1265. Both on the part of the ancient Jews, or on that of modern Christians, religion has been made an excuse or a plea for despoiling unbelievers of their patrimony. In the contention respecting the right to Oregon, the great question, on which judgment was to turn, was, which of all of the Christian potentates claiming it, was the first to lay his longing eyes upon the object of contention? It has been shown that the massacre of whole nations involved no criminality, provided they were pagans. David put to the sword the pagan communities, man, woman, and child, during which time Jehovah was with him. The pagans being mere vermin in the estimation of the Jewish deity, the wrongs done to them were not cited as among David’s misdoings. No Nathan came to call him to account for his flagitious conduct to them, or to Achish, (1 Sam. xxvii. 8 to 12.)
1266. In his correspondence with the British minister, respecting territorial rights granted to the English by the Mosquito king, Mr. Clayton urged that the aborigines never had been admitted to have any rights to their own lands, which could interfere with Christian claimants.
Attacks upon the authenticity of Scripture cannot endanger the prevalent morality, which, while it is superior to that of the Old Testament, indicates a recklessness of the precepts of Christ, excepting so far as they make faith a counterpoise for sin.
1267. In the preceding pages, I have endeavoured to show that the existing morality of Christendom does not owe its existence to Christianity. My object has been to do away the apprehension that this morality would be deprived of its foundation were Spiritualism or any other innovation to be accredited which would be inconsistent with revelation. But I hope I have shown that whatever merit may be possessed by the existing state of morals, it cannot be ascribed to any influence exercised by those precepts of Christ which are not only neglected, but acted in diametric opposition to.
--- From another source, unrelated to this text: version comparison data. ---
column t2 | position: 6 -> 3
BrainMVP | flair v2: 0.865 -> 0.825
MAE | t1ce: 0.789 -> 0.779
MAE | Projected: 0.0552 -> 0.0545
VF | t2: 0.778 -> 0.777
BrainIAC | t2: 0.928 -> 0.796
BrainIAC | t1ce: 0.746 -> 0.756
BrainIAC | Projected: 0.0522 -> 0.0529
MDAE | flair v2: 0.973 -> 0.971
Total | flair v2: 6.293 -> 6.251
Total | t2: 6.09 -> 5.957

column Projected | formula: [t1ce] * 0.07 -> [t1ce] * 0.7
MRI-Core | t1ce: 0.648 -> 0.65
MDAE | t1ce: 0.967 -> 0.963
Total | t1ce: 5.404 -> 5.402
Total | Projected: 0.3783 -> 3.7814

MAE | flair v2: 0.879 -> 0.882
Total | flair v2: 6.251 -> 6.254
1268. Another cause of alarm has been that it would weaken that belief in a future state of rewards and punishments which is so essential to encourage virtue and repress vice. But it has been pointed out that the authority of Moses is against the existence of a future state, not merely negatively, but positively, so far as any authority is given to him as inspired by God. For what stronger argument need there be that there is no state of existence beyond the grave, than the fact that the being who of all mankind solely had immediate converse with the Deity, should not have learned from him the all-important fact? If, as now held generally among Christians, an unbeliever in a future state is culpable in the sight of God, as well as theirs, and disqualified from testifying in courts of justice, can it be conceived that God would have failed to communicate a knowledge of immortal existence to his favourite lawgiver; or how could that lawgiver have been so devoid of that desire for immortality as to have been satisfied to remain ignorant?
1269. Materialists who have become converts to Spiritualism, all represent themselves as having entertained a great anxiety to believe in immortality prior to the blessed, cherished truth having been made evident to their thirsting souls.
1270. Converts from Materialism to Spiritualism, who have shown much zeal in the investigation of the subject, and eagerness in believing in immortality as soon as evidence was obtained, were, by certain sectarians, doomed to hell for their heresy. Yet this Hebrew materialist, who made no use of his transcendent opportunities of acquiring correct knowledge of futurity from the Deity, is made an object of veneration, and the book which he wrote, while devoid of this pre-eminently important information, is worshipped as an idol.